Из армии в тайных письмах через друга Петьку Зимогора Харитон умолял Дуню послать ему фотокарточку. Дуня, когда с братом Аркашей возила в город дрова, украдом от него сфотографировалась. Харитон получил карточку, но конверт в дороге небрежно помяли, и хрупкая фотобумага местами переломилась. Однако самое печальное состояло в том, что на снимке у Дуни выкрошилась левая бровь, и Харитон, человек не суеверный, почему-то с тревогой стал ждать от нее горьких вестей. И правда, письма от нее пошли совсем убитые: она, не таясь, писала Харитону, что задавило ее ретивое смертной тоской…
Он подходил к околице села и все еще не мог определить, куда пойдет сперва — домой или к Оглоблиным, чтобы передать им поклон от Семена Григорьевича и под этим предлогом увидеть Дуню: ведь только с нею он может решить, как ему жить дальше. А ноги несли и несли, и вдруг у ворот крайней избы увидел отцовские дрожки, запряженные Чародеем, белым жеребцом, с легким породистым телом. У Чародея острые, чуткие уши, настороженно-умная морда, да и сам он большой недотрога: если достать всегда вздрагивающий и утянутый его пах плеткой, он вынесет на колокольню. Харитон удивился и обрадовался Чародею, заторопился к нему, и пока шел до запыленных, отделанных медью дрожек, вспомнил, что любил жеребчика за его детскую пугливость, за умение ходить боком, и ненавидел за то, что он трудно имался в лугах.

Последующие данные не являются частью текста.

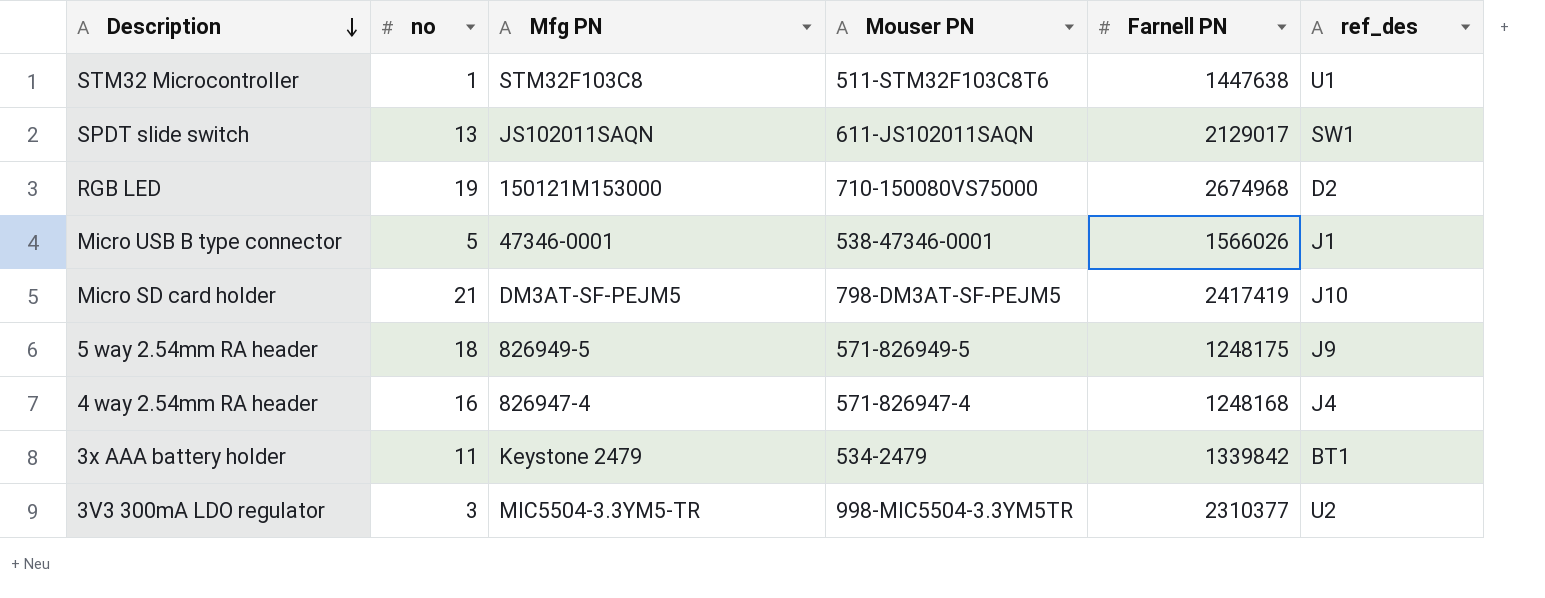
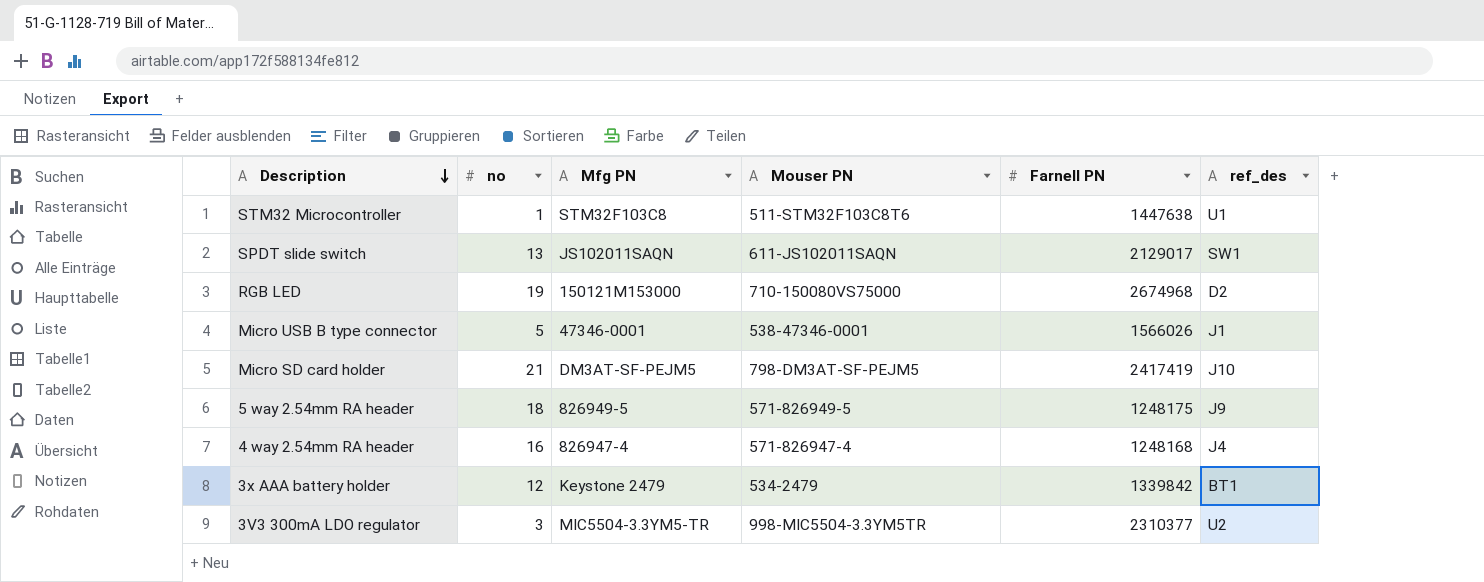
3x AAA battery holder | no: 11 -> 12

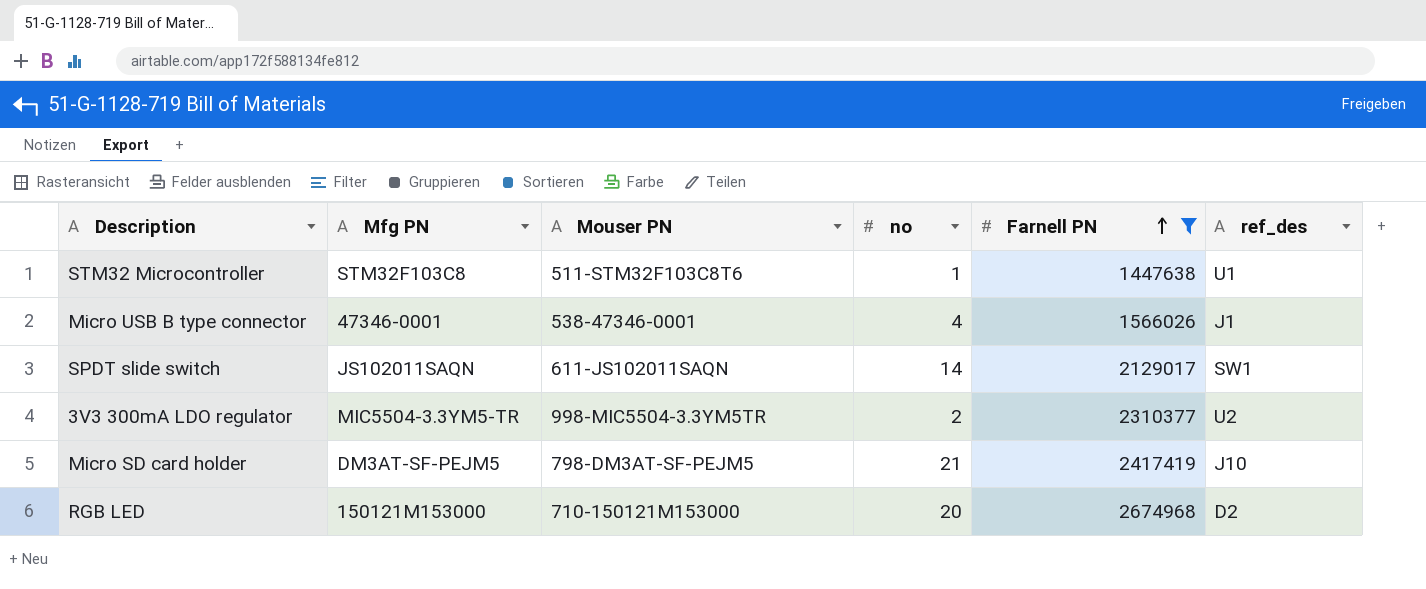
filter: none -> Farnell PN >= 1447638
row order: Description descending -> Farnell PN ascending
column no | position: 2 -> 4
Micro USB B type connector | no: 5 -> 4
SPDT slide switch | no: 13 -> 14
3V3 300mA LDO regulator | no: 3 -> 2
RGB LED | Mouser PN: 710-150080VS75000 -> 710-150121M153000
RGB LED | no: 19 -> 20

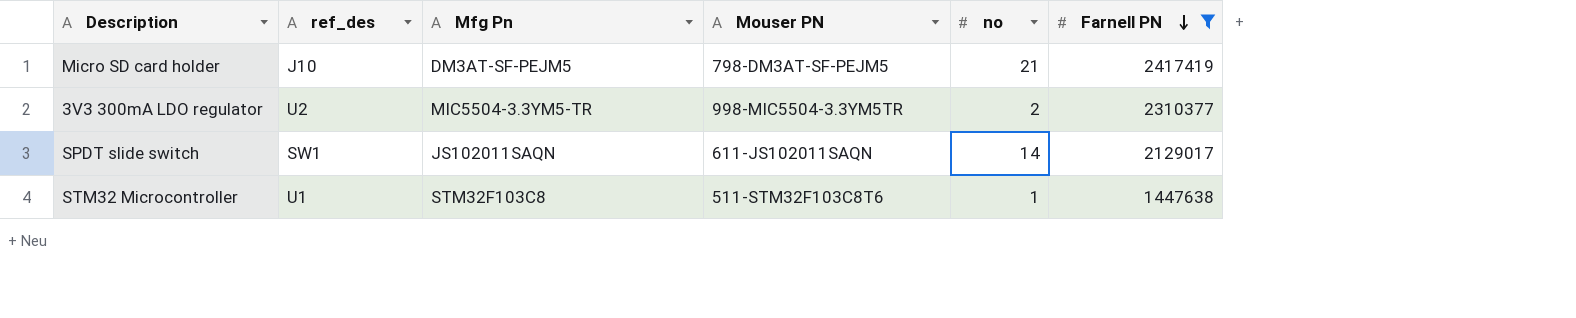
row order: Farnell PN ascending -> Farnell PN descending
column ref_des | position: 6 -> 2
column name: Mfg PN -> Mfg Pn
row Micro USB B type connector: 47346-0001 | 538-47346-0001 | 4 | 1566026 | J1 -> none
row RGB LED: 150121M153000 | 710-150121M153000 | 20 | 2674968 | D2 -> none

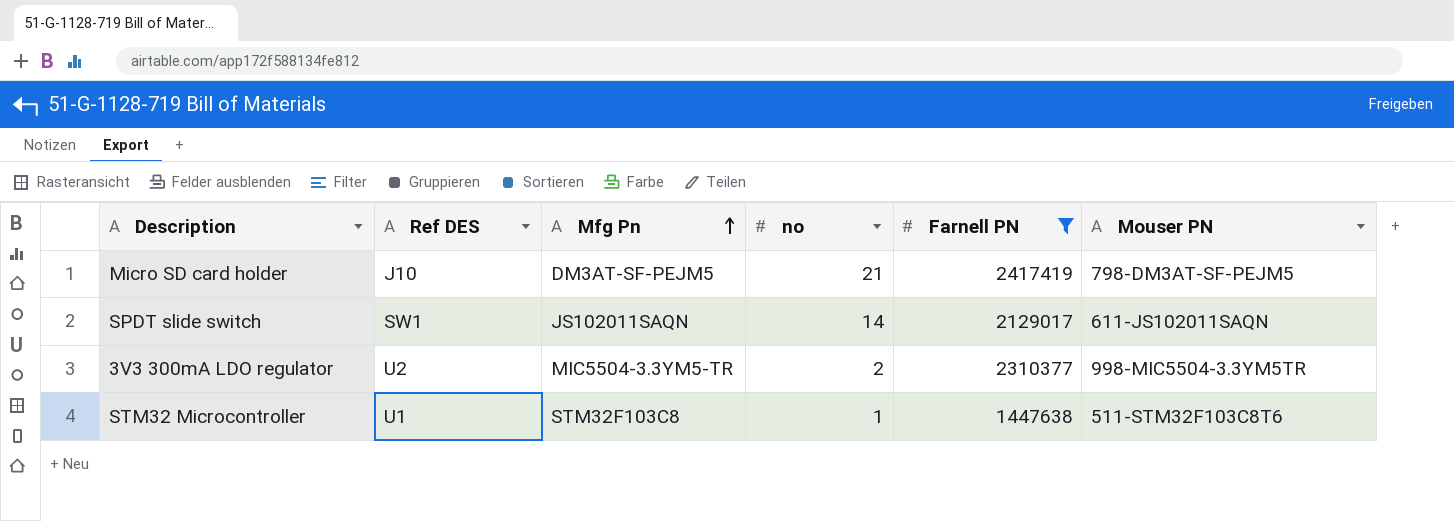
row order: Farnell PN descending -> Mfg Pn ascending
column name: ref_des -> Ref DES
column Mouser PN | position: 4 -> 6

Ловко брал его в загон только Яшка Умница, живший у Кадушкиных в работниках. Чародей почему-то робел и весь покрывался потом только при одном появлении Яшки. А тот с кошачьей увертливостью заметывался ему на спину, разматывал поводья уздечки и, не давая ему ходу, порол оборотью с железными кольцами. Однажды, это было в тот год, когда Кадушкины ставили новую конюшню, Харитон и Яшка возили бревна из лесу. Федот Федотыч распорядился припрячь к лошади Харитона Чародея — пусть-де обминается возле оглобель. На продолянской дороге Харитон посадил передки в глубокую колею и отстал от Яшки. Тот вернулся почти из-под деревни, прибежал потный, рассерженный, с несуразной матерщиной, и начал жестоко лупить и коренника, и пристяжного жеребчика. Нахлестанные кони выдернули воз, а Яшка, ополоснув жаркое лицо водой из колдобины, вытерся подолом рубахи и зло повеселел:
— Хреновый ты хозяин, скотина ежели тебя не боится.
Не знал Яшка, что Харитон чудом не размозжил ему голову березовым стяжком, когда с морды одичавшего жеребчика срывались мотки кровавой пены.
Выехали из лесу на добрую дорогу, и Яшка, приглядевшись к хозяйскому сыну, понял, что тот не в себе.
— Коней пожалел? Конечно, свои. Вам дай волю, своих лошадей в конюшню запрете, а пахать станете на работниках.